Tell me about a couple of things you learned from your military experience that have made you a more effective CEO.
When I took over my artillery battery, at age 25, I could shoot a cannon better than any of my section chiefs. And I had six guns. The only problem is, I could only shoot one gun at a time. I realized that what I had to do was train my section chiefs to be better cannoneers than I was. Because shooting 18% of the battery isn't going to be effective. And my job really wasn't to shoot a cannon, it was to develop an entire artillery battery.

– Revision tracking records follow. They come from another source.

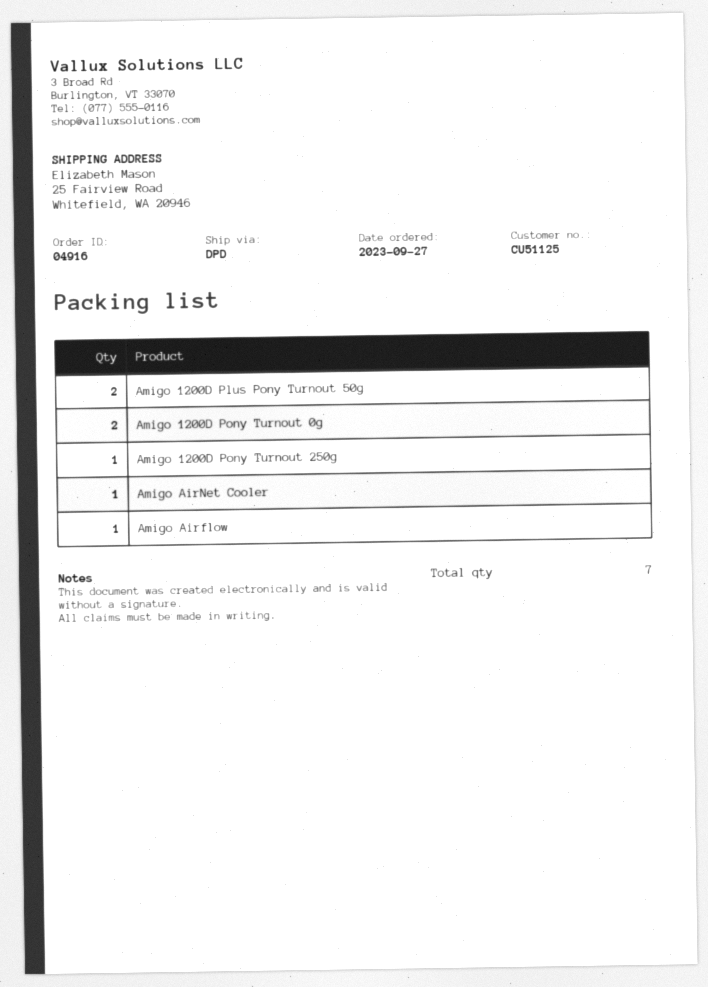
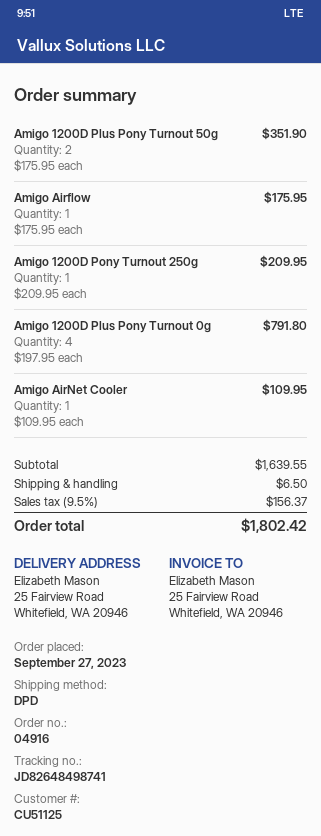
Amigo 1200D Pony Turnout 0g: 2 -> none
Amigo 1200D Plus Pony Turnout 0g: none -> 4

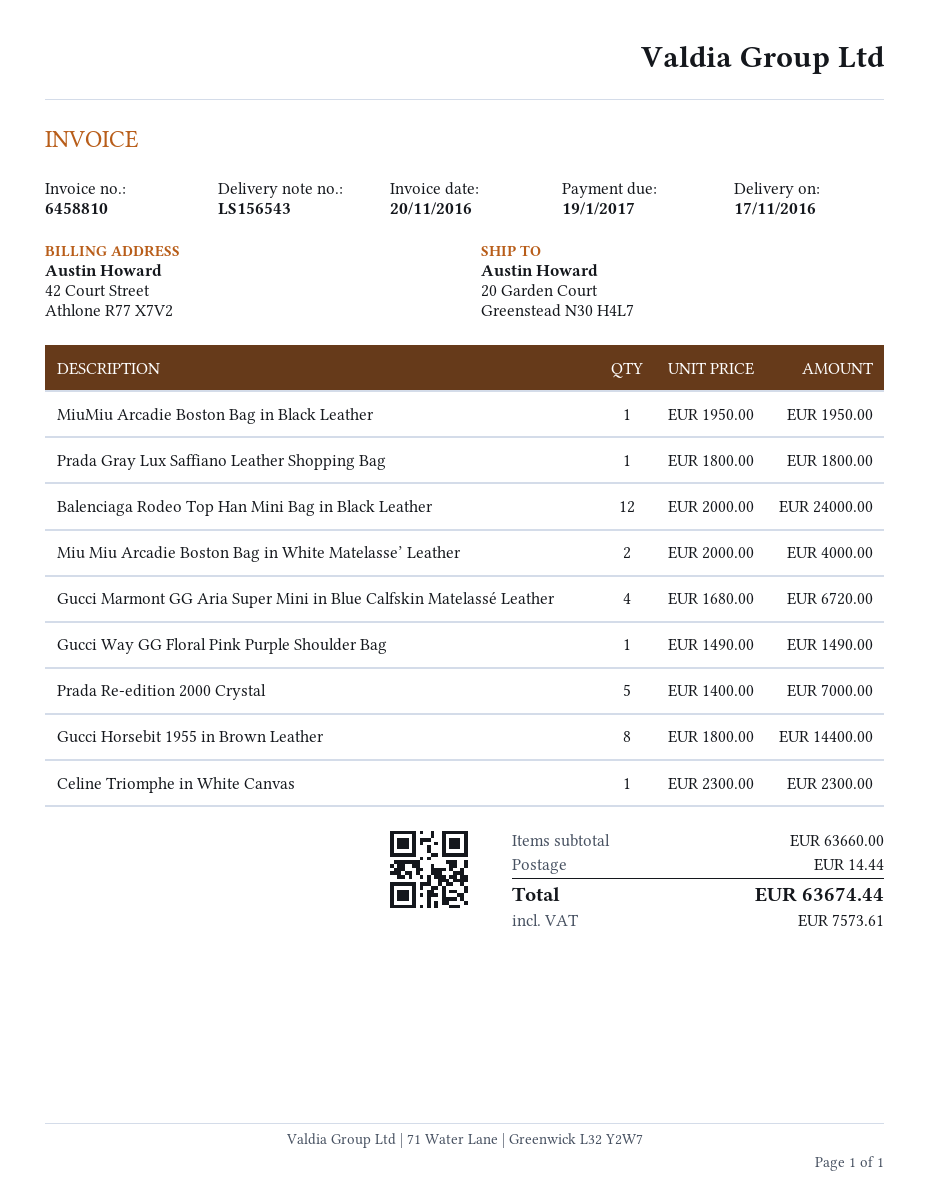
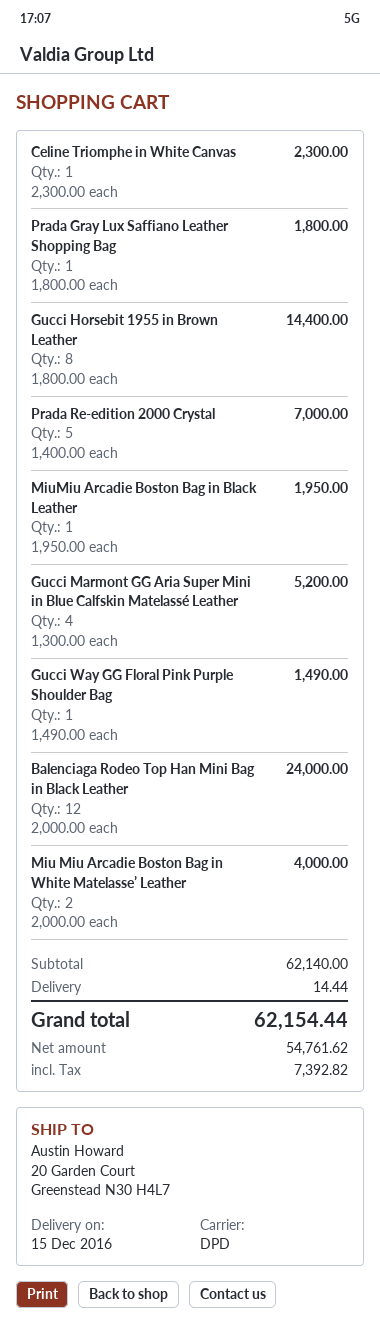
delivery date: 2016-11-17 -> 2016-12-15
Gucci Marmont GG Aria Super Mini in Blue Calfskin Matelassé Leather: 4 x 1680.00 = 6720.00 -> 4 x 1300.00 = 5200.00
subtotal: 63660.00 -> 62140.00
tax: 7573.61 -> 7392.82
total: 63674.44 -> 62154.44

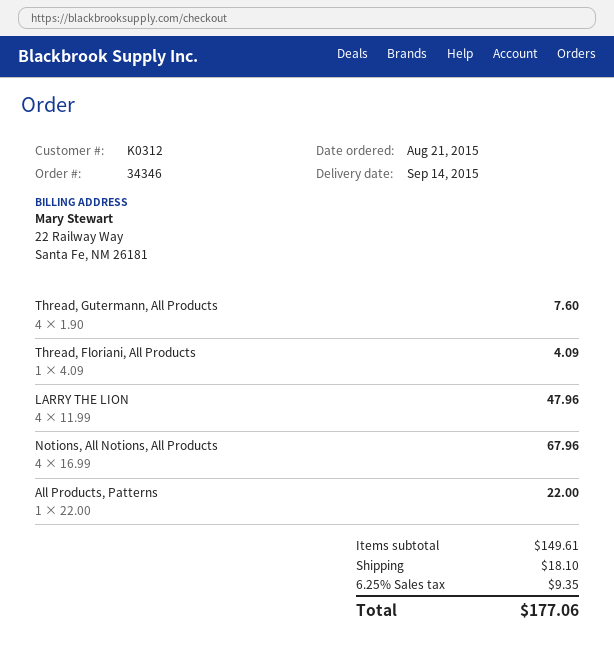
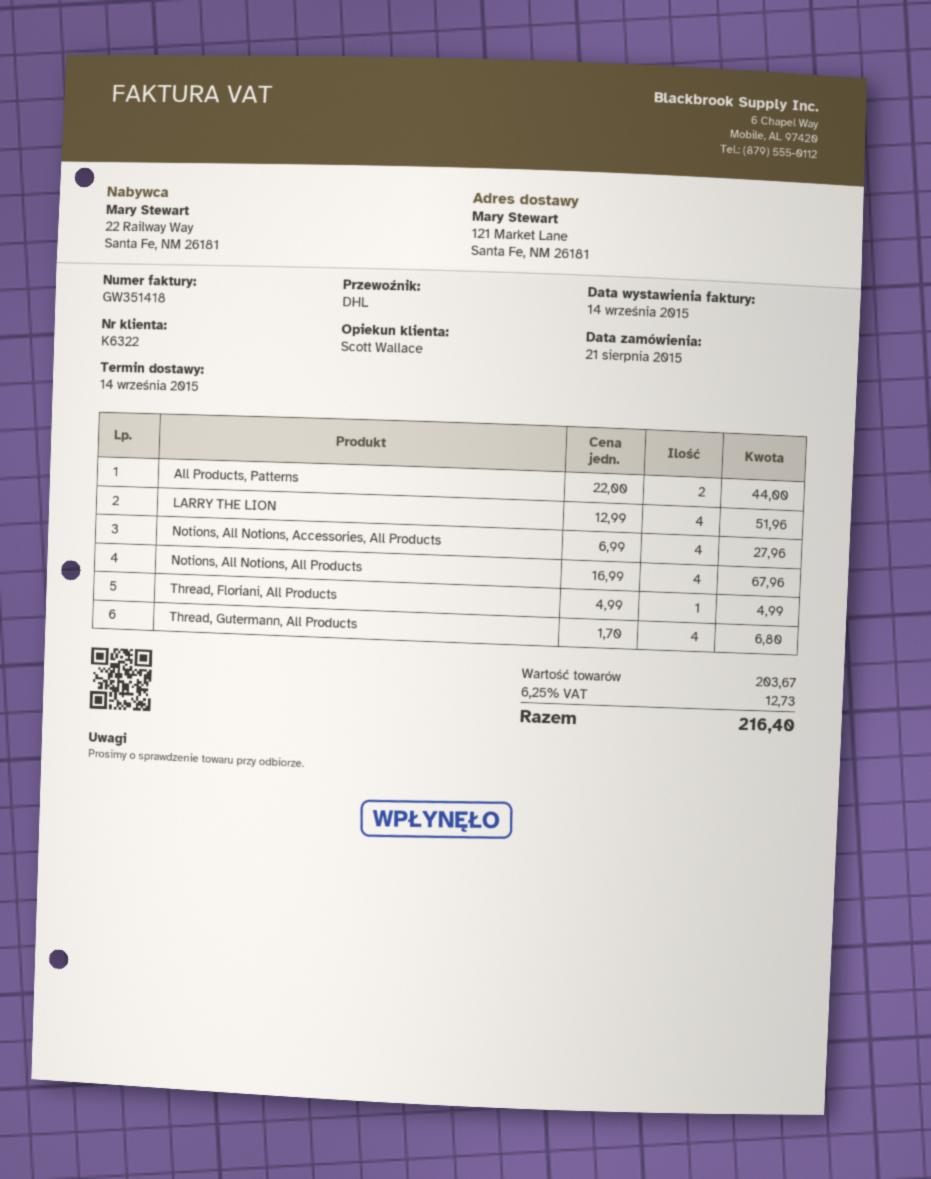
customer number: K0312 -> K6322
Thread, Gutermann, All Products: 4 x 1.90 = 7.60 -> 4 x 1.70 = 6.80
Thread, Floriani, All Products: 1 x 4.09 = 4.09 -> 1 x 4.99 = 4.99
LARRY THE LION: 4 x 11.99 = 47.96 -> 4 x 12.99 = 51.96
All Products, Patterns: 1 x 22.00 = 22.00 -> 2 x 22.00 = 44.00
Notions, All Notions, Accessories, All Products: none -> 4 x 6.99 = 27.96
subtotal: 149.61 -> 203.67
shipping: 18.10 -> none
tax: 6.25% = 9.35 -> 6.25% = 12.73
total: 177.06 -> 216.40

So I learned that you're very dependent on your people to be their best. You train and develop and motivate them. People think in the army that you tell somebody to do something and they do it, and that's far from the truth. They actually have more options and pressures that can be very intense. Think about it — if somebody in Afghanistan screws up, they get sent back home. If they don't, they stay in combat.
I think that’s a common story in the association world—people promoted to positions of leadership because of demonstrated excellence in managing programs. Hicks was the best cannoneer before given command of an artillery battery, just like that CME Director was the best educational program manager or that Executive Director was the best membership services manager before getting their current jobs.
So I think Hicks makes a critical observation for association leaders and leaders-to-be. The job of the manager and the job of the leader are fundamentally different things, and success in the former won’t necessarily translate into success in the latter.
To help bridge that gulf, new association leaders can use their managerial excellence to train better managers, but they can no longer do that work themselves. To use Hicks’ example, your focus is no longer on firing one cannon really well. Your job is to create a team that consistently fires all the cannons as well or better than you once did.
That's a lot harder. But also a lot more fulfilling.